The Tender Offers will expire at 11:59 p.m., New York City time, on
January 3, 2017, unless extended or earlier terminated. Because the
Tender Offers have been fully subscribed as of the Early Tender Date,
holders who tender Notes after the Early Tender Date will not have any
of their Notes accepted for purchase. Any Notes tendered after the Early
Tender Date, together with all Notes (other than the Eligible Notes)
tendered at or prior to the Early Tender Date, will be returned to the
holders thereof as described in the Offer to Purchase.
Devon Energy will fund the Tender Offers with the net proceeds from
previously completed asset sales and financing transactions. The Tender
Offers are being made to reduce the Company’s outstanding debt,
including the debt of its subsidiaries.
Information Relating to the Tender Offers
Barclays Capital Inc., Merrill Lynch, Pierce, Fenner & Smith
Incorporated, Morgan Stanley & Co., LLC and RBC Capital Markets, LLC are
the Lead Dealer Managers for the Tender Offers and the Co-Dealer
Managers are Credit Suisse Securities (USA) LLC, MUFG Securities
Americas Inc., UBS Securities LLC and Wells Fargo Securities, LLC.

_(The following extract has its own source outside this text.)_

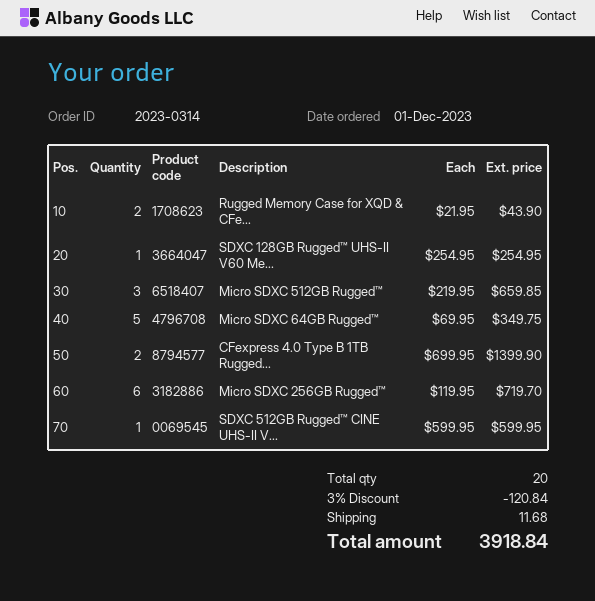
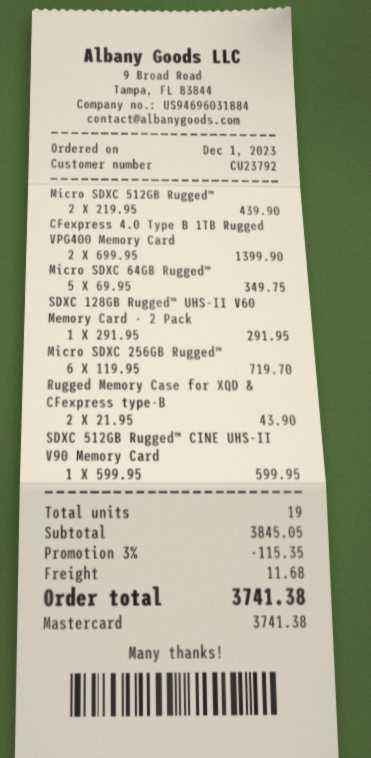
SDXC 128GB Rugged™ UHS-II V60 Me...: 1 x 254.95 = 254.95 -> 1 x 291.95 = 291.95
Micro SDXC 512GB Rugged™: 3 x 219.95 = 659.85 -> 2 x 219.95 = 439.90
total quantity: 20 -> 19
discount: 3% = 120.84 -> 3% = 115.35
total: 3918.84 -> 3741.38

Investors with questions regarding the Tender Offers may contact
Barclays Capital Inc. at (800) 438-3242 (toll-free) or (212) 528-7581
(collect), BofA Merrill Lynch at (888) 292-0070 (toll-free) or (980)

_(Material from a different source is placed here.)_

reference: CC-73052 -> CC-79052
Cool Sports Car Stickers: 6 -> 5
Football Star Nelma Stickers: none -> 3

387-3907 (collect), Morgan Stanley at (800) 624-1808 (toll-free) or
(212) 761-1057 (collect) or RBC Capital Markets, LLC at (877) 381-2099
(toll free) or (212) 618-7822 (collect). D.F. King & Co., Inc. is the
tender and information agent for the Tender Offers and can be contacted
at (800) 967-4617 (toll-free) or (212) 269-5550 (collect).
This press release is for informational purposes only and is not an
offer to buy, or the solicitation of an offer to sell, any of the Notes,
and the Tender Offers do not constitute offers to buy or the
solicitation of offers to sell the Notes in any jurisdiction or in any
circumstances in which such offers or solicitations are unlawful. The
full details of the Tender Offers are included in the Offer to Purchase.
Holders of the Notes are strongly encouraged to read carefully the Offer
to Purchase, including materials incorporated by reference therein,
because it contains important information. The Offer to Purchase may be
obtained from D.F. King & Co., Inc., free of charge, by calling
toll-free at (800) 967-4617 (bankers and brokers can call collect at
(212) 269-5550) or emailing dvn@dfking.com.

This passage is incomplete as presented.